🤖 AI Summary
This work addresses the poor generalization of deep learning models on symbolic sequence reasoning tasks (e.g., arithmetic addition). We propose a modular neural architecture inspired by the Global Workspace Theory (GWT), comprising dedicated functional modules—input, incremental, and output—orchestrated by an LSTM-based controller that dynamically routes information to form interpretable, serialized operation chains, emulating System-2–style reasoning. Crucially, we introduce the first end-to-end differentiable implementation of GWT for learnable operation orchestration, supporting both handcrafted (e.g., one-hot, MNIST) and learned representations.
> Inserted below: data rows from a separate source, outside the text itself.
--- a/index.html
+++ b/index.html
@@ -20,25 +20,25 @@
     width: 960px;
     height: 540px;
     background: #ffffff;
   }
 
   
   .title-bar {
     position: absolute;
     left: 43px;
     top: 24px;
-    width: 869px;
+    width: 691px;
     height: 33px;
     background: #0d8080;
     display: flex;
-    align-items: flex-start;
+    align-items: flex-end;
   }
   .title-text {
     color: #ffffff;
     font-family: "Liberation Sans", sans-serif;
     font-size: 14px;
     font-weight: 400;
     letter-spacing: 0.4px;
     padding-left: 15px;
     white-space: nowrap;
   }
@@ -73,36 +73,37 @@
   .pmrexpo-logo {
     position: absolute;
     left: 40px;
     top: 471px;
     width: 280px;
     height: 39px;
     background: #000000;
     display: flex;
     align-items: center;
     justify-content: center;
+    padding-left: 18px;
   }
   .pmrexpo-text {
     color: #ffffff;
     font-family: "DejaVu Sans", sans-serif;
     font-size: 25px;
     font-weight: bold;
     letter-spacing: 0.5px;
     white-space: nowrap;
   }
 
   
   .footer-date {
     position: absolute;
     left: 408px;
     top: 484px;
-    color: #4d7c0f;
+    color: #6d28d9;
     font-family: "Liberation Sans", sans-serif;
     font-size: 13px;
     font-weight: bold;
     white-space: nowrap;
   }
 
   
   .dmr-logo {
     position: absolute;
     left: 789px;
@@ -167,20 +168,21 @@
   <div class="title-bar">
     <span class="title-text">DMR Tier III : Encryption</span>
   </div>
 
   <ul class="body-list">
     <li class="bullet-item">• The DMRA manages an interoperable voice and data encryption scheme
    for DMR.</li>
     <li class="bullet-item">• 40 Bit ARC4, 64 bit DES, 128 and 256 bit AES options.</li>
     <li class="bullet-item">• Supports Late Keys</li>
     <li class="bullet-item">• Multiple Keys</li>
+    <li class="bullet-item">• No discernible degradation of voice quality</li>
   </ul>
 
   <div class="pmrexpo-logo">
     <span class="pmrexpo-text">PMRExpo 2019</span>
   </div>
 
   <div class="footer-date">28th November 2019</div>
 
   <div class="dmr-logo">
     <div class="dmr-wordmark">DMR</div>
Experiments demonstrate that our model achieves superior interpolation and extrapolation performance on addition tasks with significantly fewer parameters than LSTMs and Transformers, while exhibiting strong generalization to unseen numerical combinations. These results validate that modular, controller-guided routing substantially enhances symbolic reasoning capability.
📝 Abstract
We present a model inspired by the Global Workspace Theory that integrates specialized modules to perform a sequential reasoning task. A controller selectively routes information between modules through the workspace using a gating mechanism. This approach allows the model to chain operations by iteratively broadcasting information between specialized domains, mimicking System-2 reasoning. We evaluate the model's performance on a simple addition task, where two addends must be summed. The task can be solved by routing information sequentially through an Input module, an Increment module (multiple times), and finally an Output module. We consider two implementations of this system with increasing complexity. First, using hand-designed modules operating on one-hot digit representations, the controller (a LSTM recurrent network) learns to select the appropriate modules (input, increment, output) in the appropriate sequence. Second, we replace the hand-designed modules with learned representation modules for MNIST images and an increment module trained on the task objectives; here again, the controller learns the appropriate sequential module selection to solve the task. Finally, we show that the Global Workspace model, while having fewer parameters, outperforms LSTMs and Transformers when tested on unseen addition operations (both interpolations and extrapolations of addition operations seen during training). Our results highlight the potential of architectures inspired by the Global Workspace Theory to enhance deep learning's reasoning capabilities.